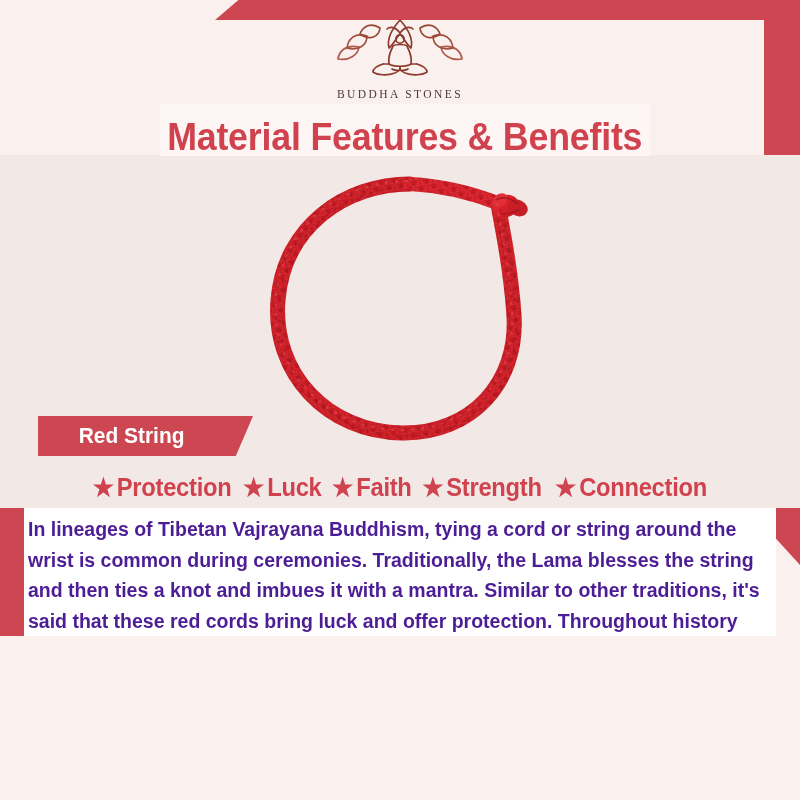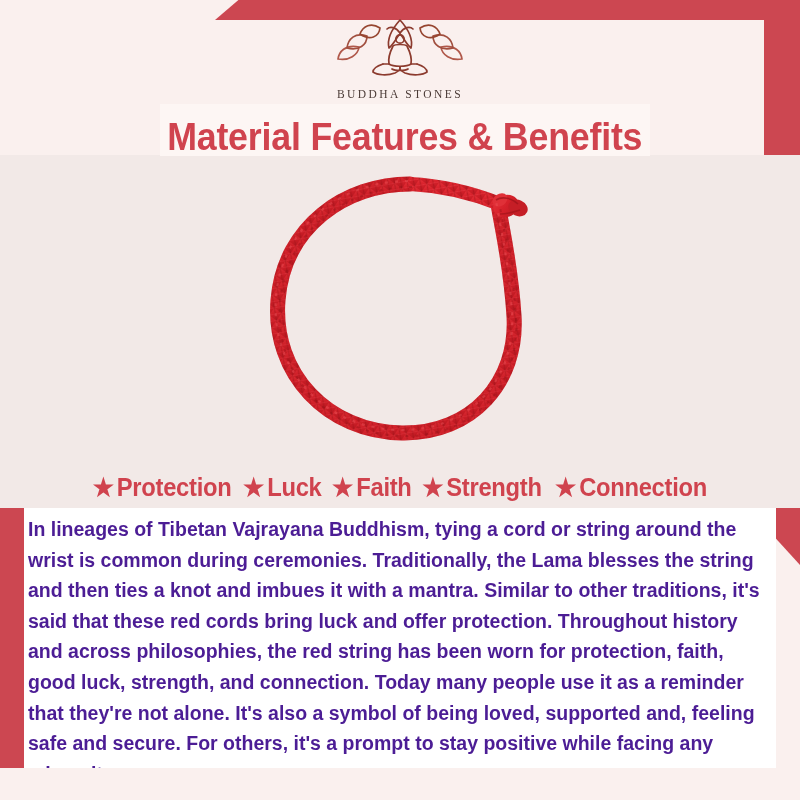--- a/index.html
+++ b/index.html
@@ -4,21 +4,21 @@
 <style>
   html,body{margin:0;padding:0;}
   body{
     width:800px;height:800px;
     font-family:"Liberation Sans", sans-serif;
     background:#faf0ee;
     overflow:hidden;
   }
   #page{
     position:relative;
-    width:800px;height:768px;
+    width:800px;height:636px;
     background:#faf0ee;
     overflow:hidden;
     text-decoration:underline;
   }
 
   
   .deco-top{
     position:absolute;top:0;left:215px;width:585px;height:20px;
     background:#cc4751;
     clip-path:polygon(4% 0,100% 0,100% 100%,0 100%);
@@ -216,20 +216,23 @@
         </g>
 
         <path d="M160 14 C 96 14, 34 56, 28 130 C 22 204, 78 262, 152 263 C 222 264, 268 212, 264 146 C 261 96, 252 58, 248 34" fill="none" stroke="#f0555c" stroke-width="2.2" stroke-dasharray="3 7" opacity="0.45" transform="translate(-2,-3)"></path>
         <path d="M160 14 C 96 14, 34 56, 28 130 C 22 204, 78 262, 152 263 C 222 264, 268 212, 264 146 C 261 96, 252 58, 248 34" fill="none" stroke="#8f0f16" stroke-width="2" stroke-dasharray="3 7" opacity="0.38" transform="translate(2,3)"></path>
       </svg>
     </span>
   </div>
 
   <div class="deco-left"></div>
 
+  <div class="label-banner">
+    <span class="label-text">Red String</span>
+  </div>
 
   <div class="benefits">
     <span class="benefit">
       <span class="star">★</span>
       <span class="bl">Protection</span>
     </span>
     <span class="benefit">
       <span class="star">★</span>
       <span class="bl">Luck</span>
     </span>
┄┄┄┄┄┄┄┄┄┄
When the word "dasharray" appears in a line of the listing, pull that line out.

         <path d="M160 14 C 96 14, 34 56, 28 130 C 22 204, 78 262, 152 263 C 222 264, 268 212, 264 146 C 261 96, 252 58, 248 34" fill="none" stroke="#f0555c" stroke-width="2.2" stroke-dasharray="3 7" opacity="0.45" transform="translate(-2,-3)"></path>
         <path d="M160 14 C 96 14, 34 56, 28 130 C 22 204, 78 262, 152 263 C 222 264, 268 212, 264 146 C 261 96, 252 58, 248 34" fill="none" stroke="#8f0f16" stroke-width="2" stroke-dasharray="3 7" opacity="0.38" transform="translate(2,3)"></path>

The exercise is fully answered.